Bade est moins une ville qu’une décoration d’opéra-comique; tout y sent l’apprêt, la manière, la bergerie; c’est du Lancret et du Vanloo en pierre, ou plutôt en plâtre et en cartonnage. Ses rues, assez maussades, presque toutes montueuses, tortueuses, ne sont bordées que de bicoques lézardées, auxquelles on a, tant bien que mal, ajusté une façade peinturlurée; duègnes décrépites, grimaçant sous un masque d’Hébé ou de Pomone.
.... Dire que la noire a passé cinq fois de suite quand je venais de la quitter pour prendre la rouge!...
La vieille ville de Baden-Baden, la ville des Celtes et des Romains, l’austère cité des moines de Weissenburg, de Henri le Lion, de Frédéric-Barberousse, la dominatrice de la forêt Noire, n’est plus aujourd’hui que le rendez-vous des baladins et des désœuvrés, un bazar où tout se vend, un lieu de bombances et de scandales, un bastringue pour les riches, un brelan, presque un lupanar!
Comme j’achevais mes imprécations, Junius entra dans ma chambre.

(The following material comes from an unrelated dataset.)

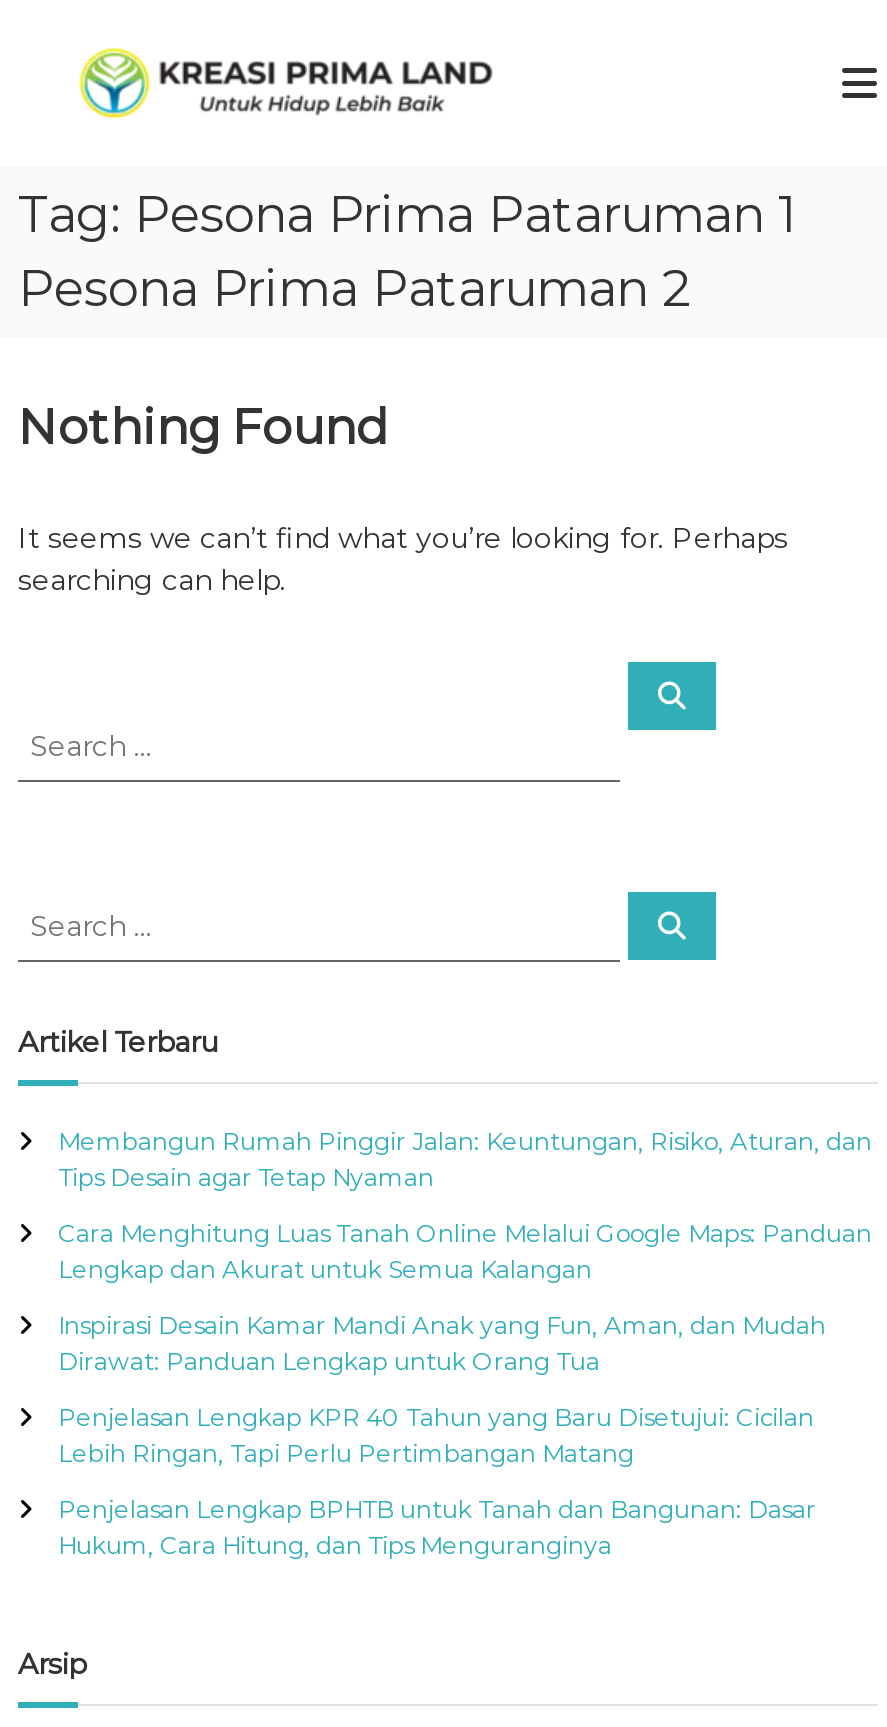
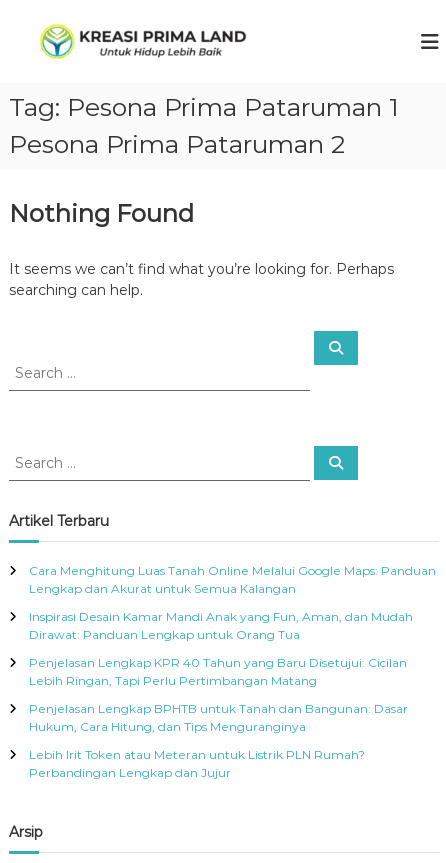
- Membangun Rumah Pinggir Jalan: Keuntungan, Risiko, Aturan, dan
- Tips Desain agar Tetap Nyaman

moved up: Cara Menghitung Luas Tanah Online Melalui Google Maps: Panduan | Lengkap dan Akurat untuk Semua Kalangan | Inspirasi Desain Kamar Mandi Anak yang Fun, Aman, dan Mudah | Dirawat: Panduan Lengkap untuk Orang Tua | Penjelasan Lengkap KPR 40 Tahun yang Baru Disetujui: Cicilan | Lebih Ringan, Tapi Perlu Pertimbangan Matang | Penjelasan Lengkap BPHTB untuk Tanah dan Bangunan: Dasar | Hukum, Cara Hitung, dan Tips Menguranginya

+ Lebih Irit Token atau Meteran untuk Listrik PLN Rumah?
+ Perbandingan Lengkap dan Jujur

Pendant la route, il s’était quelque peu humanisé à mon égard; il avait même daigné discuter avec moi sur certains points de philosophie morale, et, comme autrefois, chez son cousin, nous nous étions trouvés en parfait désaccord.
«Mon cher monsieur, me dit-il, il est quatre heures à peine; si vous n’avez rien de mieux à faire, nous irons visiter l’Alt-Schloss, le vieux château qui domine tout le paysage. C’est une ancienne tour romaine qui a longtemps servi de résidence aux margraves de Bade. Pendant la guerre du Palatinat, les Français en ont fait une ruine magnifique.